Building PSObject Performance

You know I love working with Objects in Powershell, but are some methods better at building them then others? Ran into an interesting technique recently and wanted to test it against my normal way of doing things. Read on to see which technique is faster

What is a PSObject?

Powershell is an object-oriented style interpreted language, and pretty much everything works off of objects. The most interesting object of all is the PSObject. Whenever you run a cmdlet in Powershell, in almost all cases, the output will be an Object. These objects can then be piped into many other cmdlets. Where it gets interesting is when you begin building your own objects and then using the built-in cmdlets to manipulate them.

If you’ve read much of my blog you see I use PSObjects all the time to create a dataset, then use Export-CSV, ConvertTo-HTML (my current favorite), Out-Gridview, etc to display that data. It’s really a fantastic method for reporting and I hope Microsoft continues to expand the reporting capabilities within Powershell.

What’s the best way to build a PSObject

There are dozens of ways to build PSObjects, and most cmdlet’s simply output them so using a cmdlet and piping it to Select-Object is often the easiest way of doing it. The next level up has to be the Expression capability within Select to actually manipulate the object before output–and, to be honest, I often forget about this capability!–before displaying it. If you haven’t tried this it is a very cool feature of Select. Try running this:

Get-Service | Select DisplayName,@{Label="State";Expression={If ($_.Status -eq "Running") { "We're Good"} Else { "NOT RUNNING PANIC!!" }}},@{Label="Date";Expression={(Get-Date)}}

With Select we can choose which properties you want in your Object, but you can also manipulate it. Notice the second field starts with @{Label=”something”;Expression={scriptblock}}? You can change the label/header to whatever you want using the Label tag, and then make any output you want with Expression. That’s a full scriptblock there too, so you can get as fancy/crazy as you want in there. You’ll also notice that the last expression isn’t even a property in Get-Service, but something I manually created. And, of course, any output from this is already in Object form so you can continue the pipe into any other cmdlet.
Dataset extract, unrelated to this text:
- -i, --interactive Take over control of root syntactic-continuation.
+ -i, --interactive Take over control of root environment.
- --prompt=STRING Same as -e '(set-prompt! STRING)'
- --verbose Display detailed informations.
How about:

...previous command above ... | Where { $_.State -eq "NOT RUNNING PANIC!" }

Will now run your custom object and only display the services that aren’t in a “Running” status. I touched on this earlier when talking about the Service Information script.
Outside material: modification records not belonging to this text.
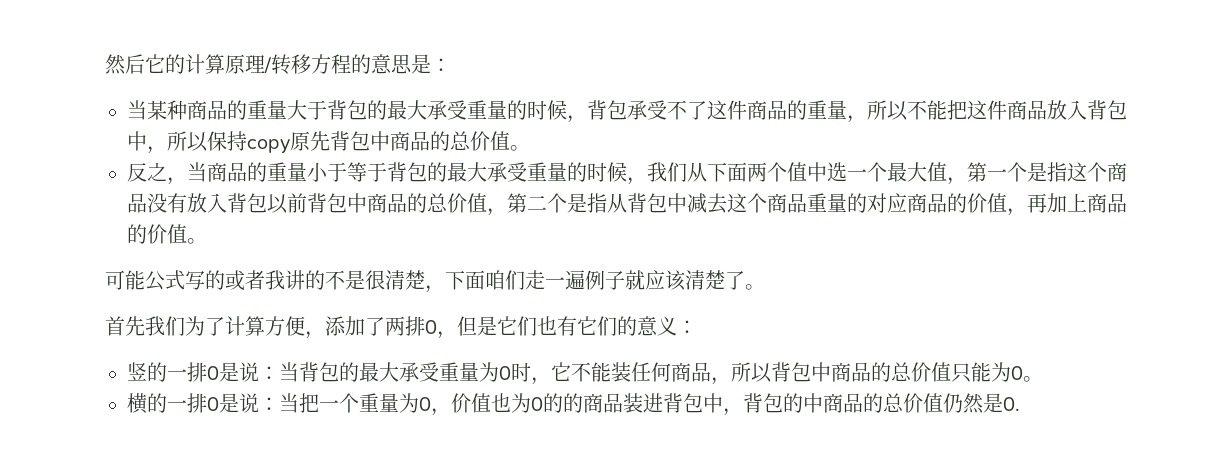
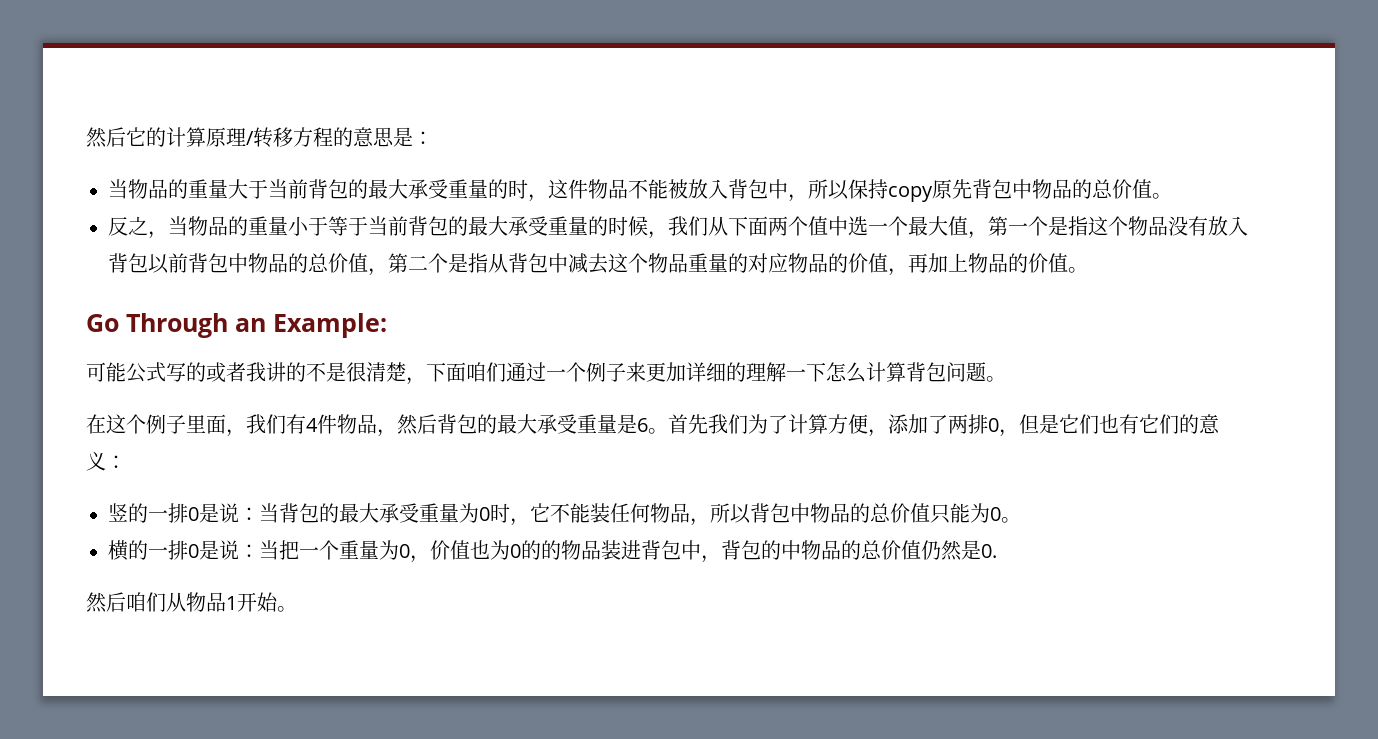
- 当某种商品的重量大于背包的最大承受重量的时候，背包承受不了这件商品的重量，所以不能把这件商品放入背包中，所以保持copy原先背包中商品的总价值。
+ 当物品的重量大于当前背包的最大承受重量的时，这件物品不能被放入背包中，所以保持copy原先背包中物品的总价值。
- 反之，当商品的重量小于等于背包的最大承受重量的时候，我们从下面两个值中选一个最大值，第一个是指这个商品没有放入背包以前背包中商品的总价值，第二个是指从背包中减去这个商品重量的对应商品的价值，再加上商品的价值。
+ 反之，当物品的重量小于等于当前背包的最大承受重量的时候，我们从下面两个值中选一个最大值，第一个是指这个物品没有放入背包以前背包中物品的总价值，第二个是指从背包中减去这个物品重量的对应物品的价值，再加上物品的价值。
+ Go Through an Example:
- 可能公式写的或者我讲的不是很清楚，下面咱们走一遍例子就应该清楚了。
- 首先我们为了计算方便，添加了两排0，但是它们也有它们的意义：
+ 可能公式写的或者我讲的不是很清楚，下面咱们通过一个例子来更加详细的理解一下怎么计算背包问题。
+ 在这个例子里面，我们有4件物品，然后背包的最大承受重量是6。首先我们为了计算方便，添加了两排0，但是它们也有它们的意义：
- 竖的一排0是说：当背包的最大承受重量为0时，它不能装任何商品，所以背包中商品的总价值只能为0。
+ 竖的一排0是说：当背包的最大承受重量为0时，它不能装任何物品，所以背包中物品的总价值只能为0。
- 横的一排0是说：当把一个重量为0，价值也为0的的商品装进背包中，背包的中商品的总价值仍然是0.
+ 横的一排0是说：当把一个重量为0，价值也为0的的物品装进背包中，背包的中物品的总价值仍然是0.
+ 然后咱们从物品1开始。

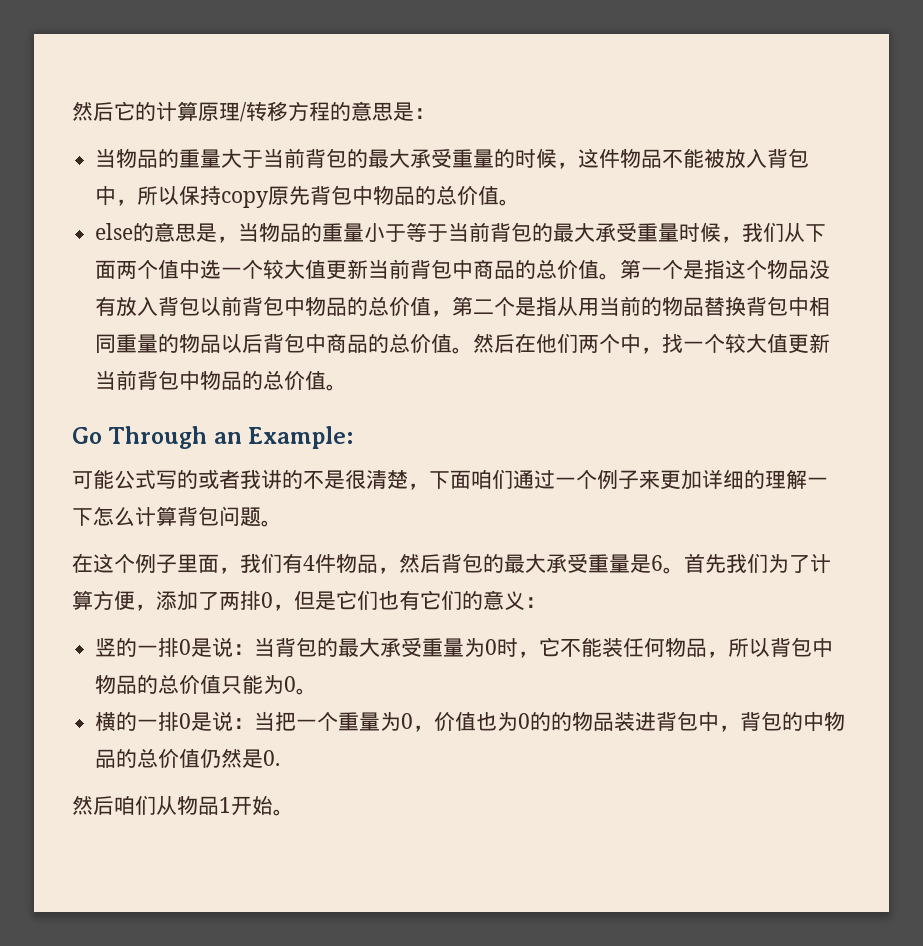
- 当物品的重量大于当前背包的最大承受重量的时，这件物品不能被放入背包中，所以保持copy原先背包中物品的总价值。
+ 当物品的重量大于当前背包的最大承受重量的时候，这件物品不能被放入背包中，所以保持copy原先背包中物品的总价值。
- 反之，当物品的重量小于等于当前背包的最大承受重量的时候，我们从下面两个值中选一个最大值，第一个是指这个物品没有放入背包以前背包中物品的总价值，第二个是指从背包中减去这个物品重量的对应物品的价值，再加上物品的价值。
+ else的意思是，当物品的重量小于等于当前背包的最大承受重量时候，我们从下面两个值中选一个较大值更新当前背包中商品的总价值。第一个是指这个物品没有放入背包以前背包中物品的总价值，第二个是指从用当前的物品替换背包中相同重量的物品以后背包中商品的总价值。然后在他们两个中，找一个较大值更新当前背包中物品的总价值。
But most of the time I build my PSObjects manually using the New-Object cmdlet. Here’s an example:

$ArrayOfObjects = @()
ForEach ($Address in $Addresses)
{  $ArrayOfObjects += New-Object -Property @{
      Name = $Name
      Address = $Address
      State = $State
   }
}

This defines $ArrayOfObjects as an Array, then adds a new object to the array with 3 properties (name of the property and it’s value). But I recently ran across another technique to build an object from the MS Scripting Guy that had never occurred to me. Let me write it out using the same example.
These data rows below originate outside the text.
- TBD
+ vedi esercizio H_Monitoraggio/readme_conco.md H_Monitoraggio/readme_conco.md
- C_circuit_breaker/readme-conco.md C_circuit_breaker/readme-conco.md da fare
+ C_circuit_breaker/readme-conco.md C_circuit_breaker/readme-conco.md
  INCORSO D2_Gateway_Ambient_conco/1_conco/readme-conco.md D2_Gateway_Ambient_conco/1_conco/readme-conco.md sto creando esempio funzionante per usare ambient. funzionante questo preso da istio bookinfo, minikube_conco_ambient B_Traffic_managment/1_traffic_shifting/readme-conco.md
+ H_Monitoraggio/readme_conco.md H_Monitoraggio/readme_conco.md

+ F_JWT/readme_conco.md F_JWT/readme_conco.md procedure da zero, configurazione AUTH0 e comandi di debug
$ArrayOfObjects = ForEach ($Address in $Addresses) {
   New-Object -Property @{
      Name = $Name
      Address = $Address
      State = $State
   }
}

This takes advantage of the fact that Powershell will take anything into a variable, and when that input is multiple objects it will automatically create an array of those objects. This technique also has the advantage of performance. As I touched upon here, we know += adds a lot of overhead to a script and the above avoids it completely, so let’s run some tests and see what we get.

$Path = "c:\windows"
Measure-Command {
   $Folders1 = Foreach ($Folder in (gci $Path -Recurse -Directory))  {
      New-Object PSObject -Property @{
         Name = $Folder.FullName
         Created = $Folder.CreationTime
         LastUpdated = $Folder.LastWriteTime
      }
   }
}

Measure-Command {
$Folders2 = @()
   Foreach ($Folder in (gci $Path -Recurse -Directory))
   {  $Folders2 += New-Object PSObject -Property @{
         Name = $Folder.FullName
         Created = $Folder.CreationTime
         LastUpdated = $Folder.LastWriteTime
      }
   }
}

You’ll need Powershell 3.0 to run the test yourself. And here are the results:

Test                            Result
--------------------------      ---------------------------
Assign ForEach to Variable      15 seconds 393 milliseconds
Manually Build Object           30 seconds 837 milliseconds

Running the script on my Windows directory and just assigning the output from ForEach is 50% faster! Huge performance gain, and another indictment on the += technique–which honestly makes me sad.

I’m a huge proponent of making my code readable and am willing to take a small hit in performance to do it, and I have to admit I like the manual PSObject building technique better than the assign to variable technique because it’s very straightforward and clear what’s happening. By assigning the output of a Foreach statement to a variable it just seems less clear what’s happening. And if the hit was 10-15% I would probably ignore it and continue doing things the way I have. But how do you ignore 50%?! I can’t say I won’t use the old technique because every script is different and you won’t always be able to build a nice pretty Foreach statement to assign you information. But when you can you definitely should as the performance is clearly superior, and imagine a 50% gain in performance if you ran the above test on a folder tree with thousands, if not millions of files?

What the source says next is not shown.